Who were these people and why did they all commit suicide within a few days of each other? They were the members of a group of cultists known as Heaven's Gate, a tiny group of dedicated believers who had been convinced by a former music teacher turned New Age guru, Marshall Applewhite, that planet Earth was about to be recycled and that the only chance to survive was to leave it immediately in the spaceship that rode in the tail of the then recently discovered comet Hale-Bopp. Unfortunately, the only way their souls could hitch a ride on this spaceship was by ingesting poison and releasing themselves of their Earthly shells so they might make their "transition." Apparently, his followers took him seriously enough that over three dozen of them joined him in taking their own lives as part of a ritualistic suicide act, demonstrating that doomsday beliefs are far from being simple, harmless fun.

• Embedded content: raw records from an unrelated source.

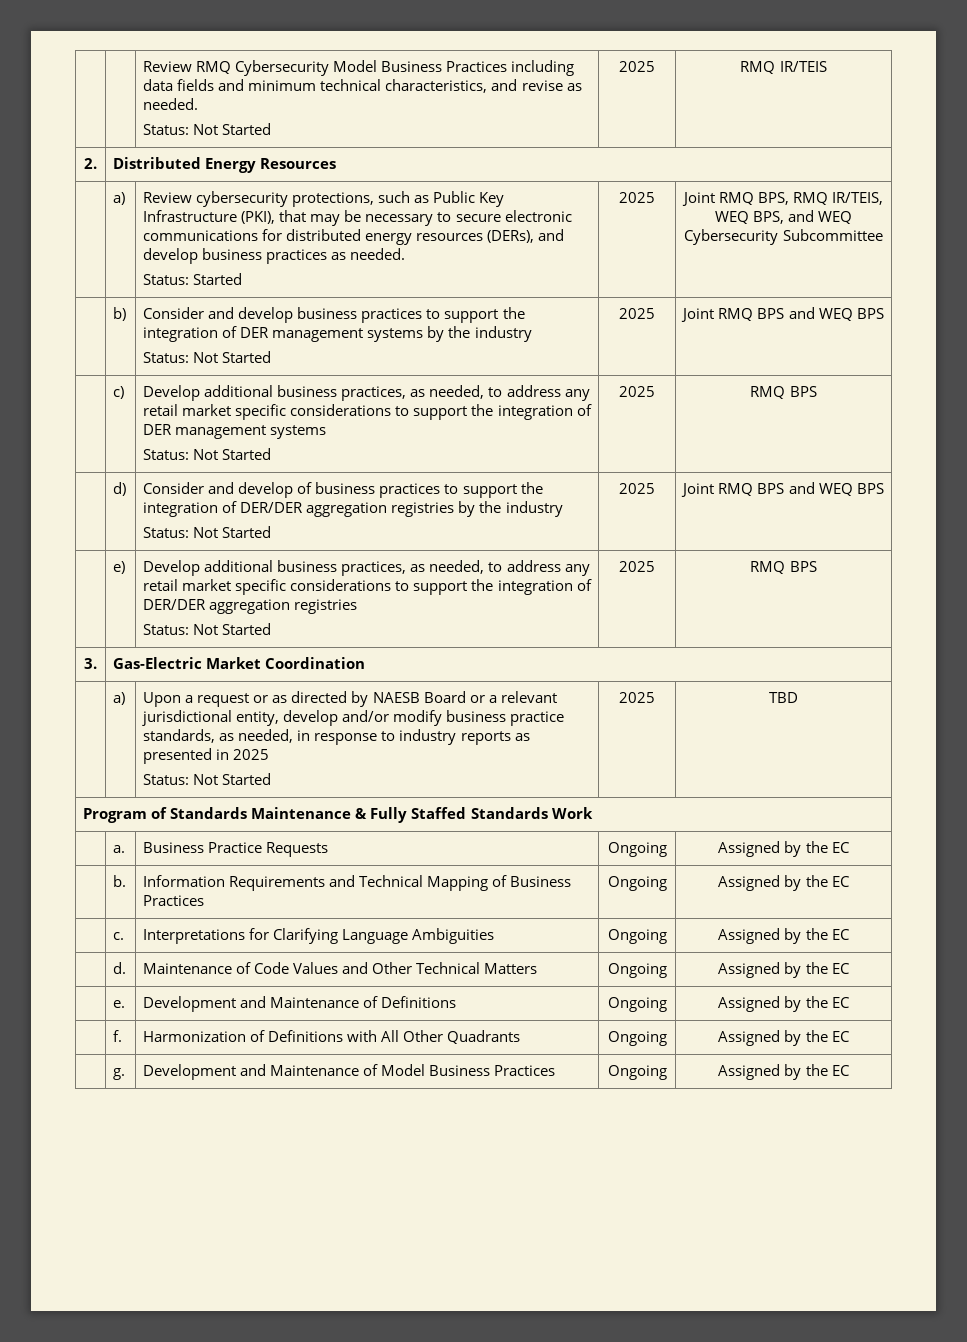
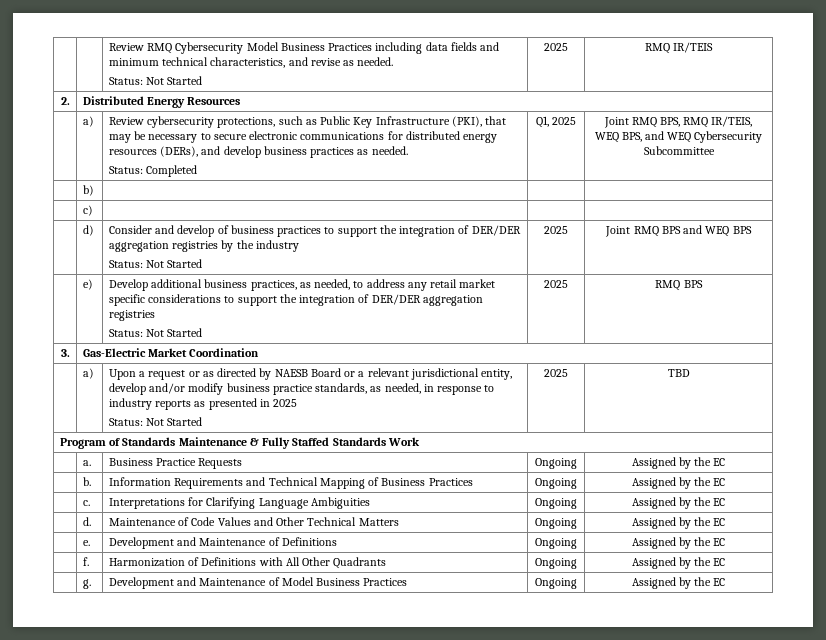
- Status: Started | 2025
+ Status: Completed | Q1, 2025
- | b) | Consider and develop business practices to support the integration of DER management systems by the industry
- Status: Not Started | 2025 | Joint RMQ BPS and WEQ BPS
- | c) | Develop additional business practices, as needed, to address any retail market specific considerations to support the integration of DER management systems
- Status: Not Started | 2025 | RMQ BPS
+ | b) | | |
+ | c) | | |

The Great Disappointment (1844)
New York farmer turned Baptist minister William Miller (1792-1849) was by all accounts a good and decent man who had a remarkable power to persuade people to his ideas. This turned out to be to his great detriment, however, when after undertaking an exhaustive self-study of the Old Testament, especially the book of Daniel, he came to the conclusion that Jesus Christ would return to Earth in all His glory on October 22, 1844. How he arrived at that precise date is the result of a fairly complex series of calculations, but suffice is to say that by 1840 his powers of persuasion were sufficient to induce upwards of 50,000 (with some estimates being as high as 500,000) of his fellow New Englanders to buy off on his teachings. When the day came and went without Christ's return, however, the disappointment was, to put it mildly, more than a little palpable. Almost overnight his burgeoning church folded, leaving him a man without a congregation. Undeterred, Miller recalculated and finding a simple math error, decided he had been off by one year and named 1845 as "the year." After Christ stubbornly refused to return that time either, Miller largely gave up and lived out the final years of his life a virtual recluse, devastated by his great disappointment but never for a moment giving up on his belief that the Second Coming was "imminent." Not to worry, however, for a small remnant of his church survived him to become the foundation for the fairly substantial Seventh Adventist Church today which, while no longer setting dates, still maintains a strong end-times mentality.

Rapture Day (2011)
Harold Camping, an American Christian radio broadcaster, predicted the end of the world through the use of mathematics. Prior to his 2011 predictions, Camping predicted Rapture Day would occur in September 1994, with the world ending five months later. Obviously, nothing occurred in September 1994 so Camping sat down to recalculate the end of the world a second time. Camping based his belief on the cycles of the Jewish feat days in the Hebrew calender (described in the Old Testament), the lunar calender, and a close approximation of the Gregorian calender tropical year. Rapture day would begin on May 21, 2011 at 6 pm with earthquakes in New Zealand and would then proceed to make it's way around the world. Only 3% of the world's population was to be raptured, with their bodies floating to heaven. As for everyone else, they were to spend the next five months in Hell on Earth, with God eventually destroying Earth and the entire universe five months later on October 21.